Mechanistic insights into Down syndrome comorbidities via convergent RNA-seq and TWAS signals.

Abstract

Down syndrome (DS) is caused by trisomy of chromosome 21 and is associated with diverse clinical manifestations, yet the molecular pathways linking chromosome-21 dosage effects to DS comorbidities remain poorly defined. Here we address this gap by applying a network-based, integrative framework that combines whole-blood transcriptomic data with gene-trait associations to uncover mechanistic insights into DS-associated conditions. First, we performed matrix factorization using PLIER on Human Trisome Project (HTP) RNA-Seq profiles from 304 trisomy-21 (T21) and 95 euploid (D21) individuals, deriving 156 biologically interpretable gene modules. We then identified 92 modules whose activity differed significantly between T21 and D21 and annotated these with prior-knowledge and KEGG pathways.

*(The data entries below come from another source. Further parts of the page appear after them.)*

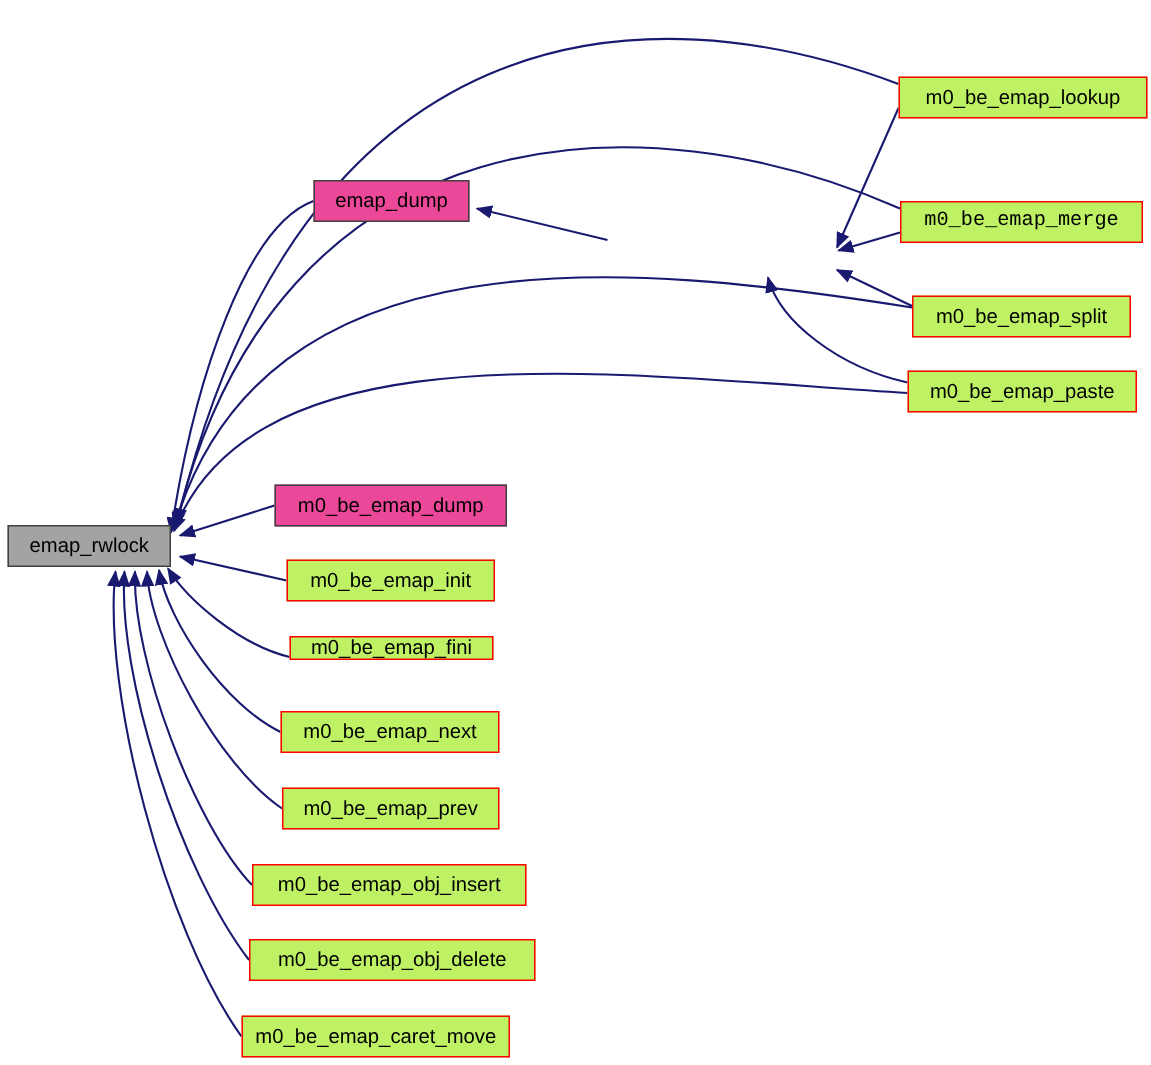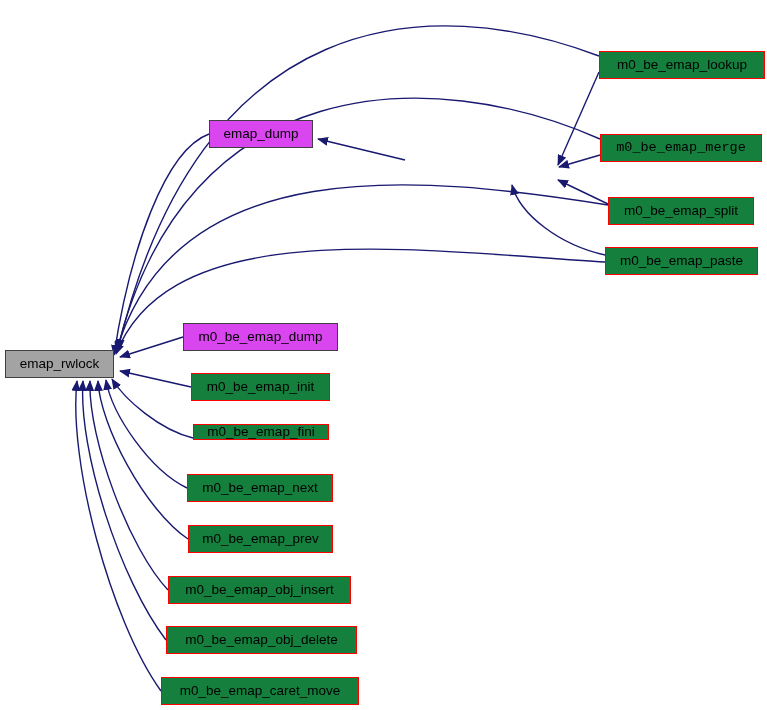--- a/index.html
+++ b/index.html
@@ -28,25 +28,25 @@
     position: absolute;
     box-sizing: border-box;
     display: flex;
     align-items: center;
     justify-content: center;
     font-size: 13.5px;
     line-height: 1;
     color: #000000;
     white-space: nowrap;
     border: 1px solid #ff0000;
-    background: #15803d;
+    background: #bef264;
   }
   .node.plain {
     border: 1px solid #404040;
-    background: #d946ef;
+    background: #ec4899;
   }
   .node.current {
     border: 1px solid #404040;
     background: #a3a3a3;
   }
   .node-label {
     pointer-events: none;
   }
 </style>
 </head>
@@ -134,17 +134,17 @@
   </div>
 
   <div class="node" style="left:168px; top:576px; width:183px; height:28px;">
     <span class="node-label">m0_be_emap_obj_insert</span>
   </div>
 
   <div class="node" style="left:166px; top:626px; width:191px; height:28px;">
     <span class="node-label">m0_be_emap_obj_delete</span>
   </div>
 
-  <div class="node" style="left:161px; top:677px; width:198px; height:28px;">
+  <div class="node" style="left:161px; top:677px; width:179px; height:28px;">
     <span class="node-label">m0_be_emap_caret_move</span>
   </div>
 
 </div>
 
 </body></html>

To connect modules to clinical traits, we integrated PrediXcan-derived TWAS results from the UK Biobank, revealing 25 T21-specific modules with significant gene-trait associations (FDR < 0.1), including modules linked to cardiovascular, hematological, immune, metabolic, and neurological phenotypes relevant to DS. Using HTP clinical records as a replication cohort, 13 of these modules reliably predicted comorbidity status (AUC > 0.65, mAPS > 0.65). Most notably module 37, an interferon-stimulated gene network, whose elevated expression robustly distinguished DS individuals with pulmonary hypertension (AUC = 0.76, mAPS = 0.73). Overall, our study demonstrates that integrating blood-derived gene modules with population-scale genetic data uncovers coherent molecular signatures underlying DS comorbidities, identifies candidate biomarkers and therapeutic targets (e.g., ISG15, IFITs, MX1 ), and highlights the power of combining transcriptomic and genetic evidence to elucidate complex disease mechanisms.